Dynamic businesses brought to Bere in a tricky climate

Two marine businesses on west Cork’s Bere island are thriving despite unique challenges

Gerard Sullivan at his dry dock, Bere island, Co Cork. Photograph: Michael Mac Sweeney/Provision

Gerard Sullivan at his dry dock, Bere island, Co Cork. Photograph: Michael Mac Sweeney/Provision

 

Ger O’Sullivan’s family has lived on Bere island off the coast of west Cork for more generations than he can count – yet the businessman has to go to Poland to find skilled workers for his award-winning boatyard.

Last year O’Sullivan invested €1 million in covering his state-of-the-art dry dock, on the 10km by 3km island, which sits less than two kilometres from Castletownbere on the mainland.

Roofing the dry dock was a major step forwards for the Bere Island Boatyard, which won Shipyard of the Year at the prestigious Marine Industry Awards in 2015. The boatyard carries out service and repair work on fishing and commercial vessels, including coating, painting, steelwork, hydraulics and engine repairs.

Covering the dry dock has taken the seasonality out of the work. “Prior to this we were completely weather-dependent,” O’Sullivan says. “Now we can work year-round without disruption from the weather. The fact that we have a covered-in dock also hugely expands the range of work we can do. We expect to double our workforce [from 14] in the next five years because of the covering-in of the dry dock.”

That’s the good news.

The bad news is that O’Sullivan, whose family has lived on the island for more generations than he can recall, has to go abroad for skilled shipyard workers because he can’t find them in Ireland. “What we need is a shipyard apprenticeship scheme. As it stands there’s no such thing,” he says, adding that in the past he has found that if he hires Irish people, he has to train them himself.

The ferry to Bere Island, Co Cork. Photograph: Michael Mac Sweeney/Provision
The ferry to Bere Island, Co Cork. Photograph: Michael Mac Sweeney/Provision

“Going forward, it’s really important for us to be able to employ local people, but we’re finding that if we hire locally we have to train the people, so it’s easier for us to go to Poland for skilled workers. We have people from all over Europe working with us, and the work involved is very diverse.

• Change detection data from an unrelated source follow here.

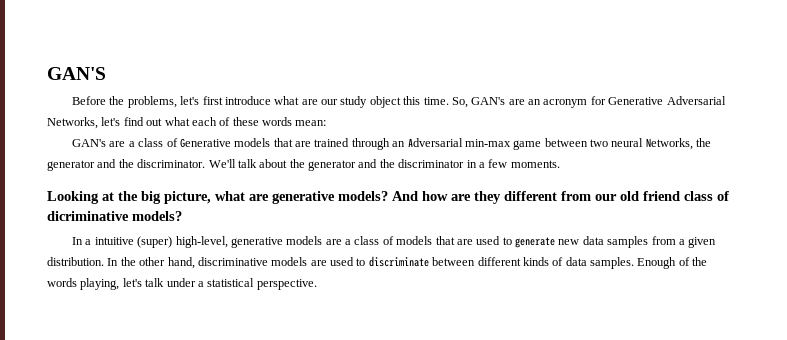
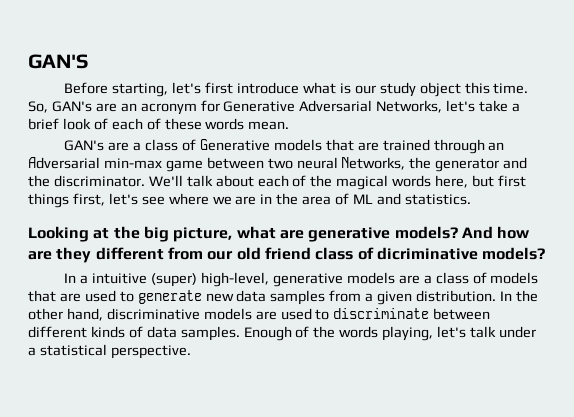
- Before the problems, let's first introduce what are our study object this time.
+ Before starting, let's first introduce what is our study object this time.
- So, GAN's are an acronym for Generative Adversarial Networks, let's find out what each of these words mean:
+ So, GAN's are an acronym for Generative Adversarial Networks, let's take a brief look of each of these words mean.
- We'll talk about the generator and the discriminator in a few moments.
+ We'll talk about each of the magical words here, but first things first, let's see where we are in the area of ML and statistics.

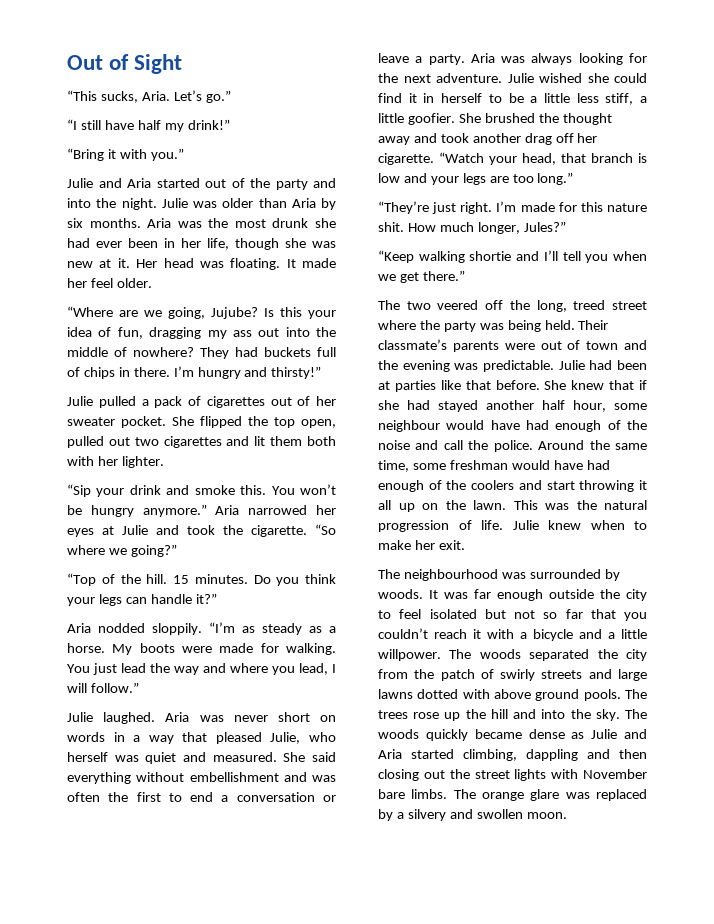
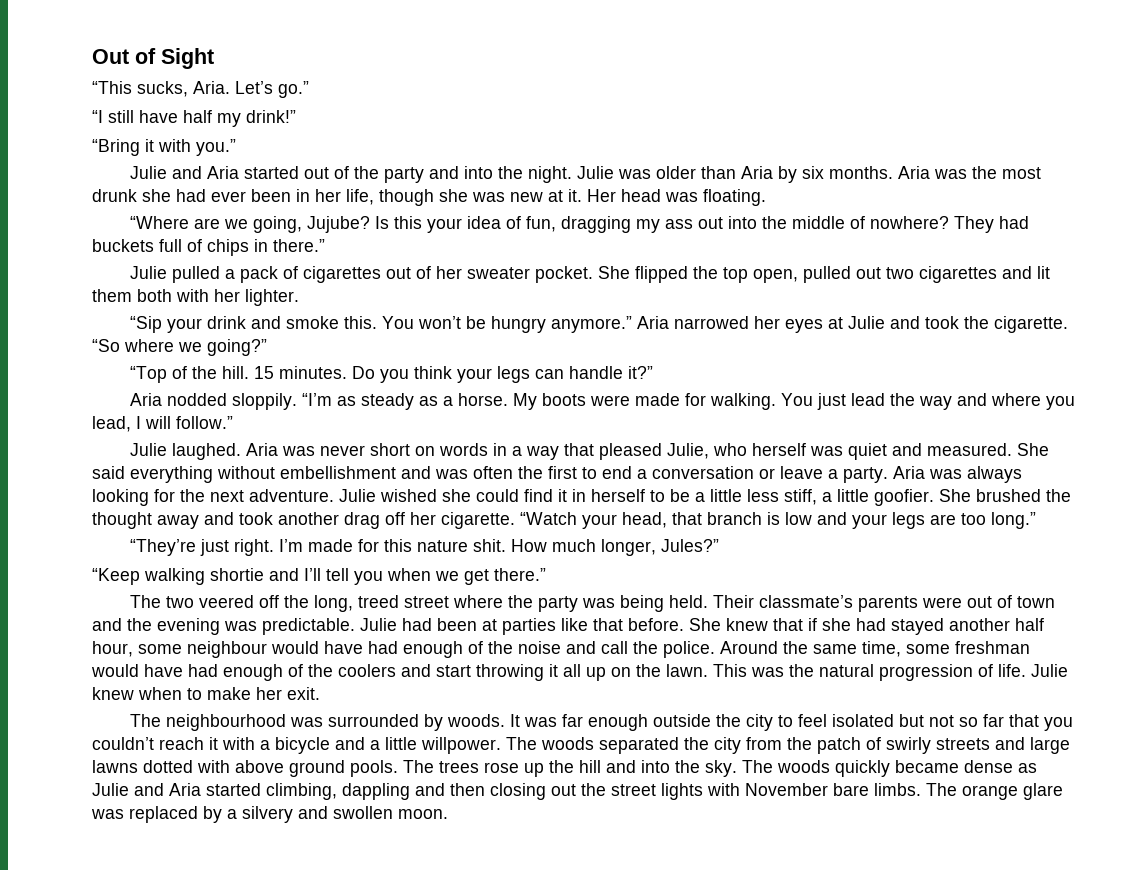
- It made her feel older.
- They had buckets full of chips in there. I’m hungry and thirsty!”
+ They had buckets full of chips in there.”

“We need people who understand what they’re doing – we’re responsible for the vessel we put out to sea. We need hands-on people who have training and have time served. There’s nothing in place at the moment to meet this demand – and there is a huge demand. An apprentice scheme is crucial to train people here. We’re happy to work with an apprenticeship scheme if the correct structures and supports are put in place.

“There are people on Bere island who could work with us, given the training, but we’re hiring foreigners, because they have the skills and the Irish people haven’t.”

Plan comes to fruition

The success of the Bere Island Boatyard is a source of satisfaction to the Bere Island Projects Group, which, along with Cork County Council and the Heritage Council, drew up a special conservation plan for Bere in 2003.

The report recommended the establishment of a range of marine businesses on the island. One of those to be established was the Bere Island Boatyard, says project development officer John Walsh, who also points to the establishment of a range of local companies that carry out a variety of work, from towage to installing marinas and pontoons, and offering vessel salvage and commercial diving services.

“These companies have created a large number of jobs and contributed significantly to the island economy, he says. “I think it brings a pride of place to the island, because all of these industries are extremely good at what they do.”

Poster boy

Award-winning Bere island entrepreneur Seán Harrington (32) is a poster boy for the island’s dynamic business population. It was his company, Atlantic Towage and Marine Ltd, that lifted Rescue Helicopter 116 from the sea under extremely difficult conditions in early April.

His firm has previously been involved in other major recovery operations, such as the Rambler 100 off the Fastnet in 2011 and the Astrid in Kinsale in 2013.

With eight full-time staff – the workforce rises to some 25 at peak periods – the company is thriving. “The business is doing very well. It’s a case of so far so good,” says the Bere island native, who won the Marine Industry Awards Future Achiever award in June – the same day his company also won the Marine Industry Ship Operator of the Year Award.

Entrepreneur Seán Harrington. Photograph: Michael Mac Sweeney/Provision
Entrepreneur Seán Harrington. Photograph: Michael Mac Sweeney/Provision

The firm also provides towage services to the oil terminal in Bantry Bay.

Harrington, who oversees the operations carried out by a fleet of eight tugs, workboats and crew-boats, has definite plans for the future. “I plan to grow the company from its current workforce of eight full-time workers and also to increase the size of our fleet.”

“It’s great working and living on the island,” says the father of three young children, who worked on his own father’s ferry for years before setting up his company.

He would like to see his children – aged nine, five and two – having the opportunity to live and work on Bere. “My family has lived on the island for generations. There’s a small community and everyone knows everyone. It’s a great place to raise a family.”